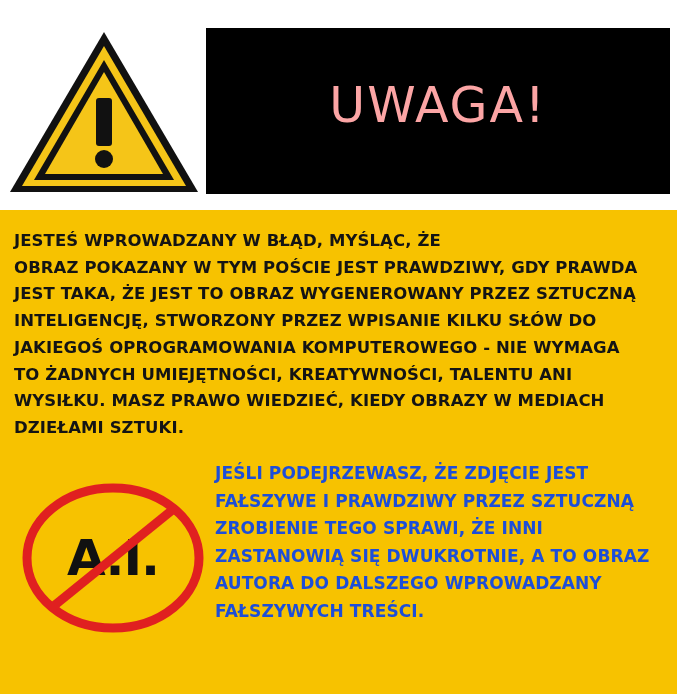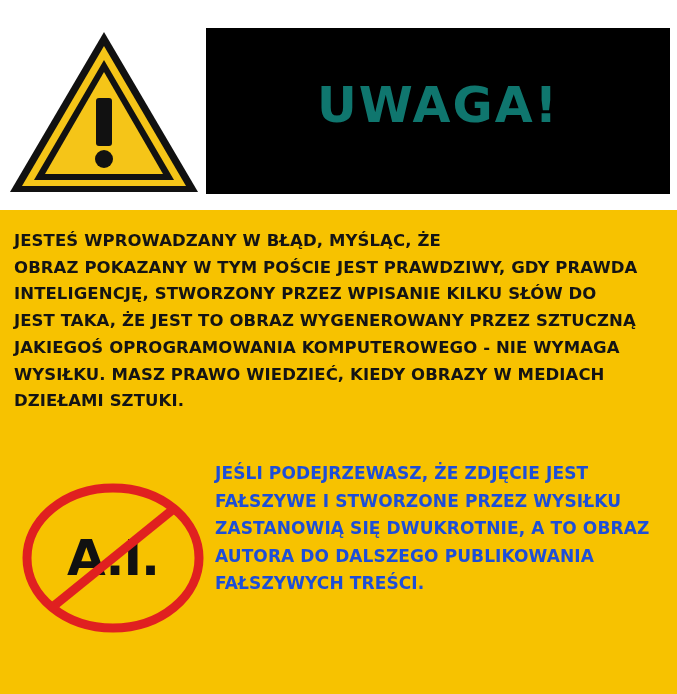--- a/index.html
+++ b/index.html
@@ -47,9 +47,9 @@
     justify-content: center;
   }
   .title-text {
-    color: #0f766e;
+    color: #fca5a5;
     font-size: 49px;
-    font-weight: bold;
+    font-weight: normal;
     letter-spacing: 2px;
     line-height: 1;
     font-family: "DejaVu Sans", sans-serif;

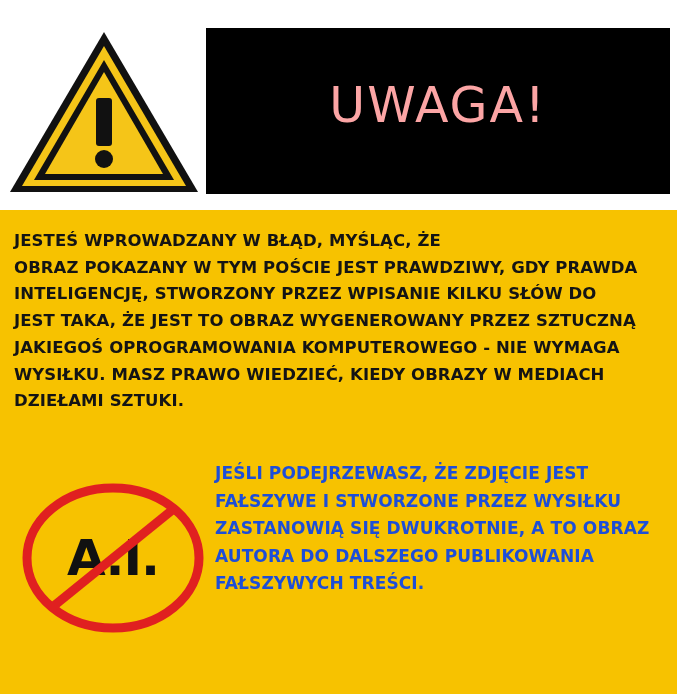--- a/index.html
+++ b/index.html
@@ -161,8 +161,8 @@
     <div class="para-1">
       <span class="line">JESTEŚ WPROWADZANY W BŁĄD, MYŚLĄC, ŻE</span>
       <span class="line">OBRAZ POKAZANY W TYM POŚCIE JEST PRAWDZIWY, GDY PRAWDA</span>
+      <span class="line">JEST TAKA, ŻE JEST TO OBRAZ WYGENEROWANY PRZEZ SZTUCZNĄ</span>
       <span class="line">INTELIGENCJĘ, STWORZONY PRZEZ WPISANIE KILKU SŁÓW DO</span>
-      <span class="line">JEST TAKA, ŻE JEST TO OBRAZ WYGENEROWANY PRZEZ SZTUCZNĄ</span>
       <span class="line">JAKIEGOŚ OPROGRAMOWANIA KOMPUTEROWEGO - NIE WYMAGA</span>
       <span class="line">WYSIŁKU. MASZ PRAWO WIEDZIEĆ, KIEDY OBRAZY W MEDIACH</span>
       <span class="line">DZIEŁAMI SZTUKI.</span>

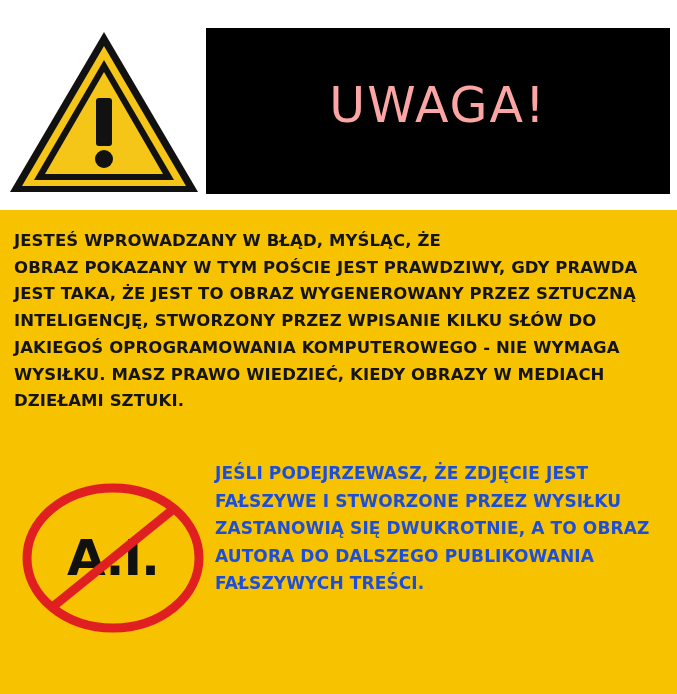--- a/index.html
+++ b/index.html
@@ -164,6 +164,7 @@
       <span class="line">JEST TAKA, ŻE JEST TO OBRAZ WYGENEROWANY PRZEZ SZTUCZNĄ</span>
       <span class="line">INTELIGENCJĘ, STWORZONY PRZEZ WPISANIE KILKU SŁÓW DO</span>
       <span class="line">JAKIEGOŚ OPROGRAMOWANIA KOMPUTEROWEGO - NIE WYMAGA</span>
+      <span class="line">TO ŻADNYCH UMIEJĘTNOŚCI, KREATYWNOŚCI, TALENTU ANI</span>
       <span class="line">WYSIŁKU. MASZ PRAWO WIEDZIEĆ, KIEDY OBRAZY W MEDIACH</span>
       <span class="line">DZIEŁAMI SZTUKI.</span>
     </div>

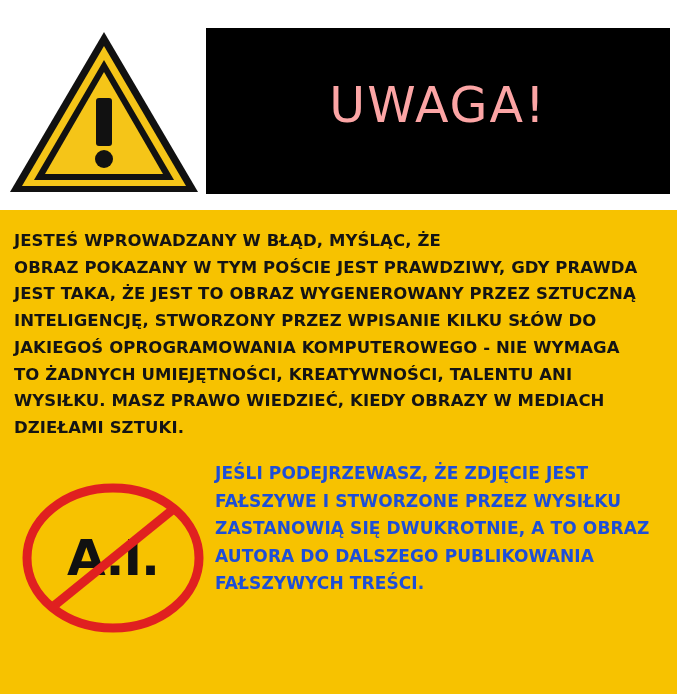--- a/index.html
+++ b/index.html
@@ -181,7 +181,7 @@
 
       <div class="para-2">
         <span class="line">JEŚLI PODEJRZEWASZ, ŻE ZDJĘCIE JEST</span>
-        <span class="line">FAŁSZYWE I STWORZONE PRZEZ WYSIŁKU</span>
+        <span class="line">FAŁSZYWE I PRAWDZIWY PRZEZ SZTUCZNĄ</span>
         <span class="line">ZASTANOWIĄ SIĘ DWUKROTNIE, A TO OBRAZ</span>
         <span class="line">AUTORA DO DALSZEGO PUBLIKOWANIA</span>
         <span class="line">FAŁSZYWYCH TREŚCI.</span>

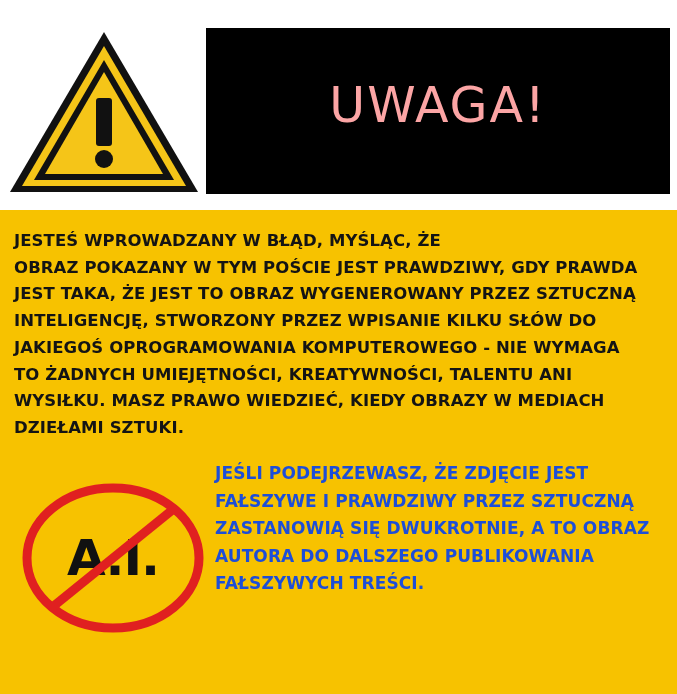--- a/index.html
+++ b/index.html
@@ -182,6 +182,7 @@
       <div class="para-2">
         <span class="line">JEŚLI PODEJRZEWASZ, ŻE ZDJĘCIE JEST</span>
         <span class="line">FAŁSZYWE I PRAWDZIWY PRZEZ SZTUCZNĄ</span>
+        <span class="line">ZROBIENIE TEGO SPRAWI, ŻE INNI</span>
         <span class="line">ZASTANOWIĄ SIĘ DWUKROTNIE, A TO OBRAZ</span>
         <span class="line">AUTORA DO DALSZEGO PUBLIKOWANIA</span>
         <span class="line">FAŁSZYWYCH TREŚCI.</span>

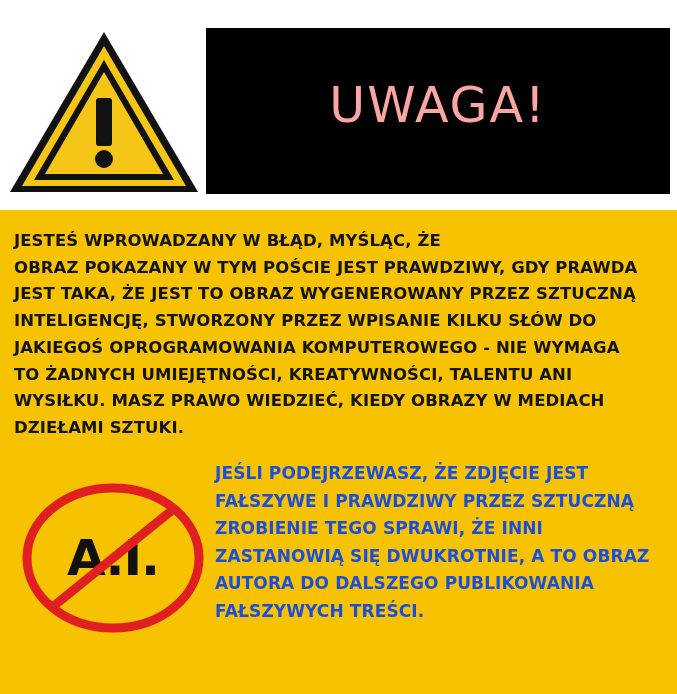--- a/index.html
+++ b/index.html
@@ -184,7 +184,7 @@
         <span class="line">FAŁSZYWE I PRAWDZIWY PRZEZ SZTUCZNĄ</span>
         <span class="line">ZROBIENIE TEGO SPRAWI, ŻE INNI</span>
         <span class="line">ZASTANOWIĄ SIĘ DWUKROTNIE, A TO OBRAZ</span>
-        <span class="line">AUTORA DO DALSZEGO PUBLIKOWANIA</span>
+        <span class="line">AUTORA DO DALSZEGO WPROWADZANY</span>
         <span class="line">FAŁSZYWYCH TREŚCI.</span>
       </div>
 

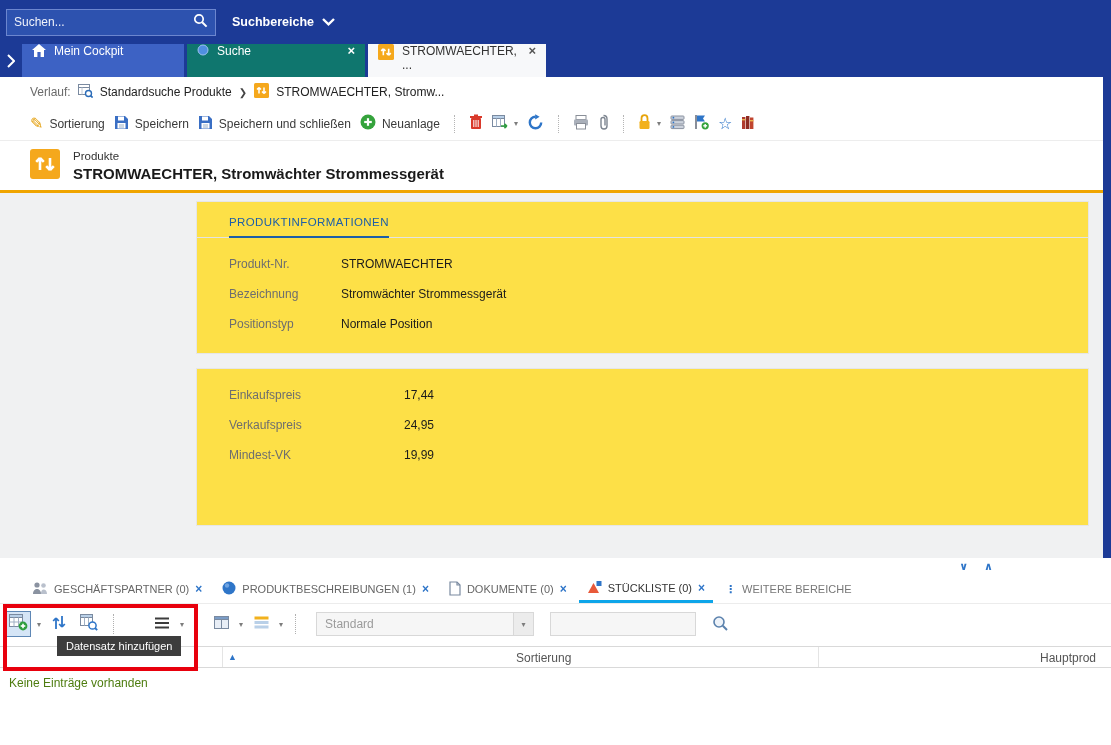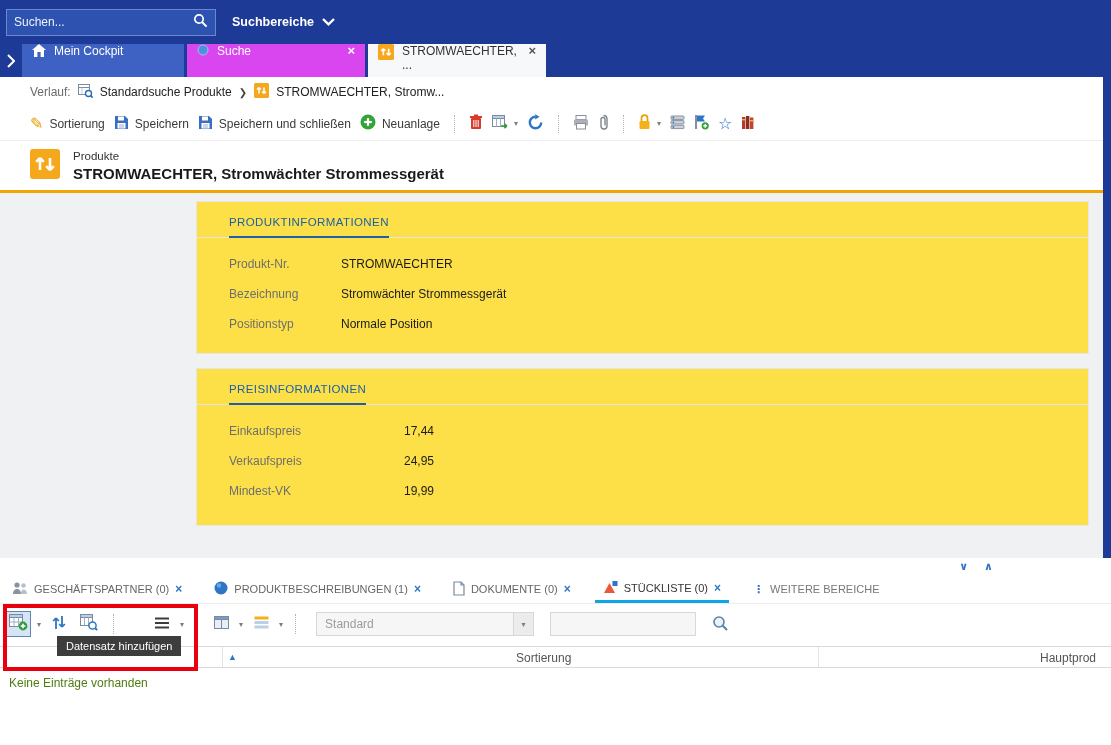--- a/index.html
+++ b/index.html
@@ -19,7 +19,7 @@
   .wtab{display:flex;gap:8px;padding:0 10px;color:#fff;cursor:pointer;font-size:12px}
   .wtab .close{margin-left:auto;font-weight:700;font-size:13px;cursor:pointer;line-height:1}
   .wtab-cockpit{width:162px;background:#3d62c4;margin-right:3px}
-  .wtab-suche{width:178px;background:#d946ef;margin-right:3px}
+  .wtab-suche{width:178px;background:#0f766e;margin-right:3px}
   .wtab-record{width:178px;background:#f7f8fa;color:#333}
   .wtab-record .close{color:#555}
 

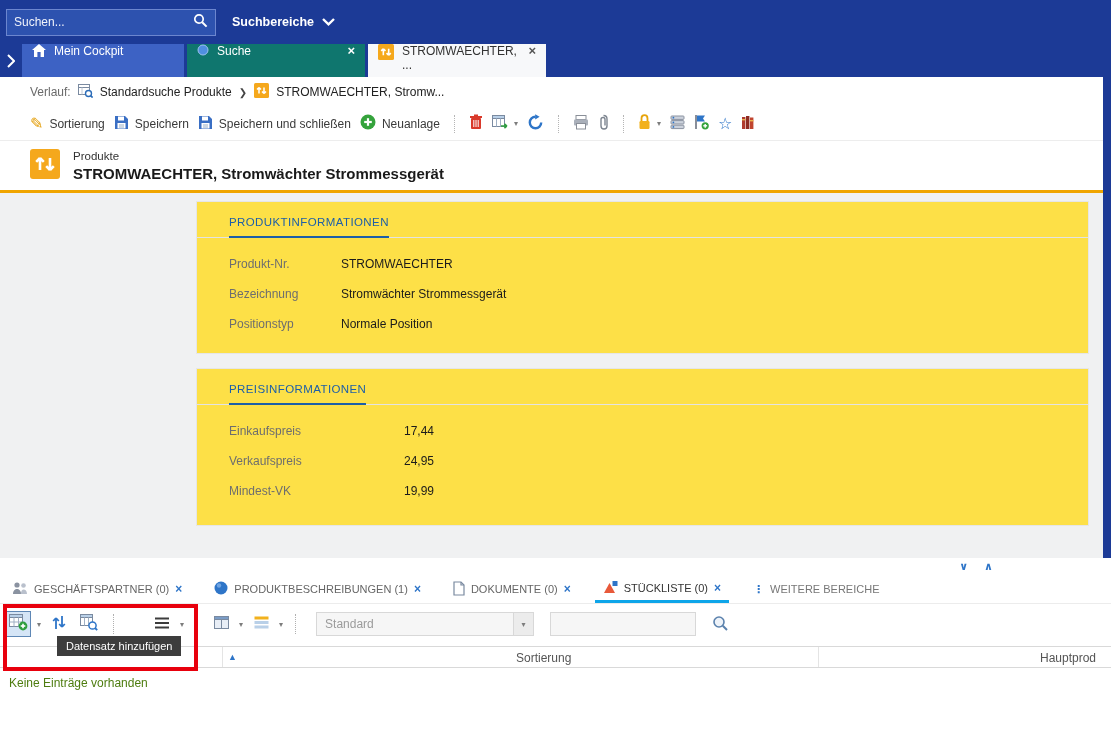--- a/index.html
+++ b/index.html
@@ -307,9 +307,6 @@
     </div>
 
     <div class="card card2">
-      <div class="card-head">
-        <span class="card-title">PREISINFORMATIONEN</span>
-      </div>
       <div class="rows">
         <div class="frow">
           <span class="flabel">Einkaufspreis</span>

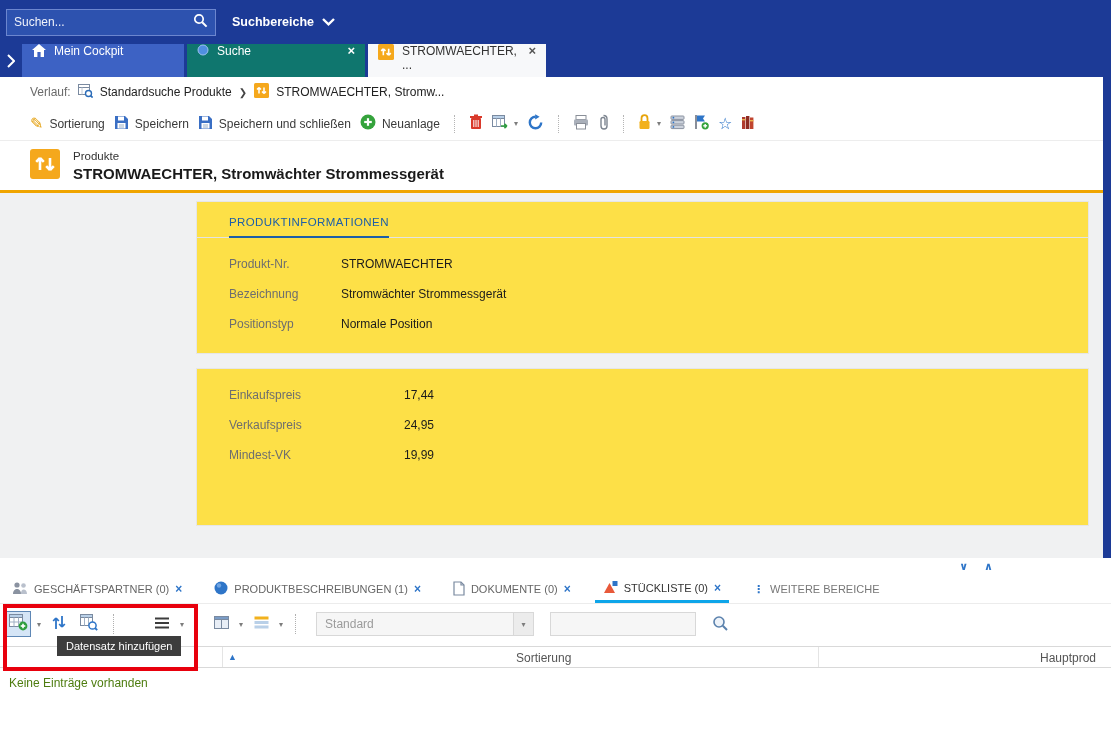--- a/index.html
+++ b/index.html
@@ -63,7 +63,7 @@
   .bottom{position:absolute;left:0;top:558px;width:100%;height:187px;background:#fff}
   .collapse{position:absolute;top:2px;right:118px;display:flex;gap:16px;color:#2e75c8;font-weight:700;font-size:11px}
   .collapse span{cursor:pointer}
-  .ptabs{position:absolute;left:0;top:17px;width:100%;height:29px;display:flex;align-items:stretch;gap:16px;padding-left:4px;border-bottom:1px solid #ececec}
+  .ptabs{position:absolute;left:0;top:17px;width:100%;height:29px;display:flex;align-items:stretch;gap:4px;padding-left:24px;border-bottom:1px solid #ececec}
   .ptab{display:flex;align-items:center;gap:6px;padding:0 8px;color:#666;font-size:11px;cursor:pointer}
   .pclose{color:#2e75c8;font-weight:700;font-size:12px;cursor:pointer}
   .ptab-active{color:#333;border-bottom:3px solid #0ea5e9}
+ + + + +
# TASK DIRECTIONS
Pictures in the records must not appear in the copy; transcribe everything else precisely.

# OUTPUT OF THE EXERCISE
--- a/index.html
+++ b/index.html
@@ -47,9 +47,9 @@
     justify-content: center;
   }
   .title-text {
-    color: #0f766e;
+    color: #fca5a5;
     font-size: 49px;
-    font-weight: bold;
+    font-weight: normal;
     letter-spacing: 2px;
     line-height: 1;
     font-family: "DejaVu Sans", sans-serif;

--- a/index.html
+++ b/index.html
@@ -161,8 +161,8 @@
     <div class="para-1">
       <span class="line">JESTEŚ WPROWADZANY W BŁĄD, MYŚLĄC, ŻE</span>
       <span class="line">OBRAZ POKAZANY W TYM POŚCIE JEST PRAWDZIWY, GDY PRAWDA</span>
+      <span class="line">JEST TAKA, ŻE JEST TO OBRAZ WYGENEROWANY PRZEZ SZTUCZNĄ</span>
       <span class="line">INTELIGENCJĘ, STWORZONY PRZEZ WPISANIE KILKU SŁÓW DO</span>
-      <span class="line">JEST TAKA, ŻE JEST TO OBRAZ WYGENEROWANY PRZEZ SZTUCZNĄ</span>
       <span class="line">JAKIEGOŚ OPROGRAMOWANIA KOMPUTEROWEGO - NIE WYMAGA</span>
       <span class="line">WYSIŁKU. MASZ PRAWO WIEDZIEĆ, KIEDY OBRAZY W MEDIACH</span>
       <span class="line">DZIEŁAMI SZTUKI.</span>

--- a/index.html
+++ b/index.html
@@ -164,6 +164,7 @@
       <span class="line">JEST TAKA, ŻE JEST TO OBRAZ WYGENEROWANY PRZEZ SZTUCZNĄ</span>
       <span class="line">INTELIGENCJĘ, STWORZONY PRZEZ WPISANIE KILKU SŁÓW DO</span>
       <span class="line">JAKIEGOŚ OPROGRAMOWANIA KOMPUTEROWEGO - NIE WYMAGA</span>
+      <span class="line">TO ŻADNYCH UMIEJĘTNOŚCI, KREATYWNOŚCI, TALENTU ANI</span>
       <span class="line">WYSIŁKU. MASZ PRAWO WIEDZIEĆ, KIEDY OBRAZY W MEDIACH</span>
       <span class="line">DZIEŁAMI SZTUKI.</span>
     </div>

--- a/index.html
+++ b/index.html
@@ -181,7 +181,7 @@
 
       <div class="para-2">
         <span class="line">JEŚLI PODEJRZEWASZ, ŻE ZDJĘCIE JEST</span>
-        <span class="line">FAŁSZYWE I STWORZONE PRZEZ WYSIŁKU</span>
+        <span class="line">FAŁSZYWE I PRAWDZIWY PRZEZ SZTUCZNĄ</span>
         <span class="line">ZASTANOWIĄ SIĘ DWUKROTNIE, A TO OBRAZ</span>
         <span class="line">AUTORA DO DALSZEGO PUBLIKOWANIA</span>
         <span class="line">FAŁSZYWYCH TREŚCI.</span>

--- a/index.html
+++ b/index.html
@@ -182,6 +182,7 @@
       <div class="para-2">
         <span class="line">JEŚLI PODEJRZEWASZ, ŻE ZDJĘCIE JEST</span>
         <span class="line">FAŁSZYWE I PRAWDZIWY PRZEZ SZTUCZNĄ</span>
+        <span class="line">ZROBIENIE TEGO SPRAWI, ŻE INNI</span>
         <span class="line">ZASTANOWIĄ SIĘ DWUKROTNIE, A TO OBRAZ</span>
         <span class="line">AUTORA DO DALSZEGO PUBLIKOWANIA</span>
         <span class="line">FAŁSZYWYCH TREŚCI.</span>

--- a/index.html
+++ b/index.html
@@ -184,7 +184,7 @@
         <span class="line">FAŁSZYWE I PRAWDZIWY PRZEZ SZTUCZNĄ</span>
         <span class="line">ZROBIENIE TEGO SPRAWI, ŻE INNI</span>
         <span class="line">ZASTANOWIĄ SIĘ DWUKROTNIE, A TO OBRAZ</span>
-        <span class="line">AUTORA DO DALSZEGO PUBLIKOWANIA</span>
+        <span class="line">AUTORA DO DALSZEGO WPROWADZANY</span>
         <span class="line">FAŁSZYWYCH TREŚCI.</span>
       </div>
 

--- a/index.html
+++ b/index.html
@@ -19,7 +19,7 @@
   .wtab{display:flex;gap:8px;padding:0 10px;color:#fff;cursor:pointer;font-size:12px}
   .wtab .close{margin-left:auto;font-weight:700;font-size:13px;cursor:pointer;line-height:1}
   .wtab-cockpit{width:162px;background:#3d62c4;margin-right:3px}
-  .wtab-suche{width:178px;background:#d946ef;margin-right:3px}
+  .wtab-suche{width:178px;background:#0f766e;margin-right:3px}
   .wtab-record{width:178px;background:#f7f8fa;color:#333}
   .wtab-record .close{color:#555}
 

--- a/index.html
+++ b/index.html
@@ -307,9 +307,6 @@
     </div>
 
     <div class="card card2">
-      <div class="card-head">
-        <span class="card-title">PREISINFORMATIONEN</span>
-      </div>
       <div class="rows">
         <div class="frow">
           <span class="flabel">Einkaufspreis</span>

--- a/index.html
+++ b/index.html
@@ -63,7 +63,7 @@
   .bottom{position:absolute;left:0;top:558px;width:100%;height:187px;background:#fff}
   .collapse{position:absolute;top:2px;right:118px;display:flex;gap:16px;color:#2e75c8;font-weight:700;font-size:11px}
   .collapse span{cursor:pointer}
-  .ptabs{position:absolute;left:0;top:17px;width:100%;height:29px;display:flex;align-items:stretch;gap:16px;padding-left:4px;border-bottom:1px solid #ececec}
+  .ptabs{position:absolute;left:0;top:17px;width:100%;height:29px;display:flex;align-items:stretch;gap:4px;padding-left:24px;border-bottom:1px solid #ececec}
   .ptab{display:flex;align-items:center;gap:6px;padding:0 8px;color:#666;font-size:11px;cursor:pointer}
   .pclose{color:#2e75c8;font-weight:700;font-size:12px;cursor:pointer}
   .ptab-active{color:#333;border-bottom:3px solid #0ea5e9}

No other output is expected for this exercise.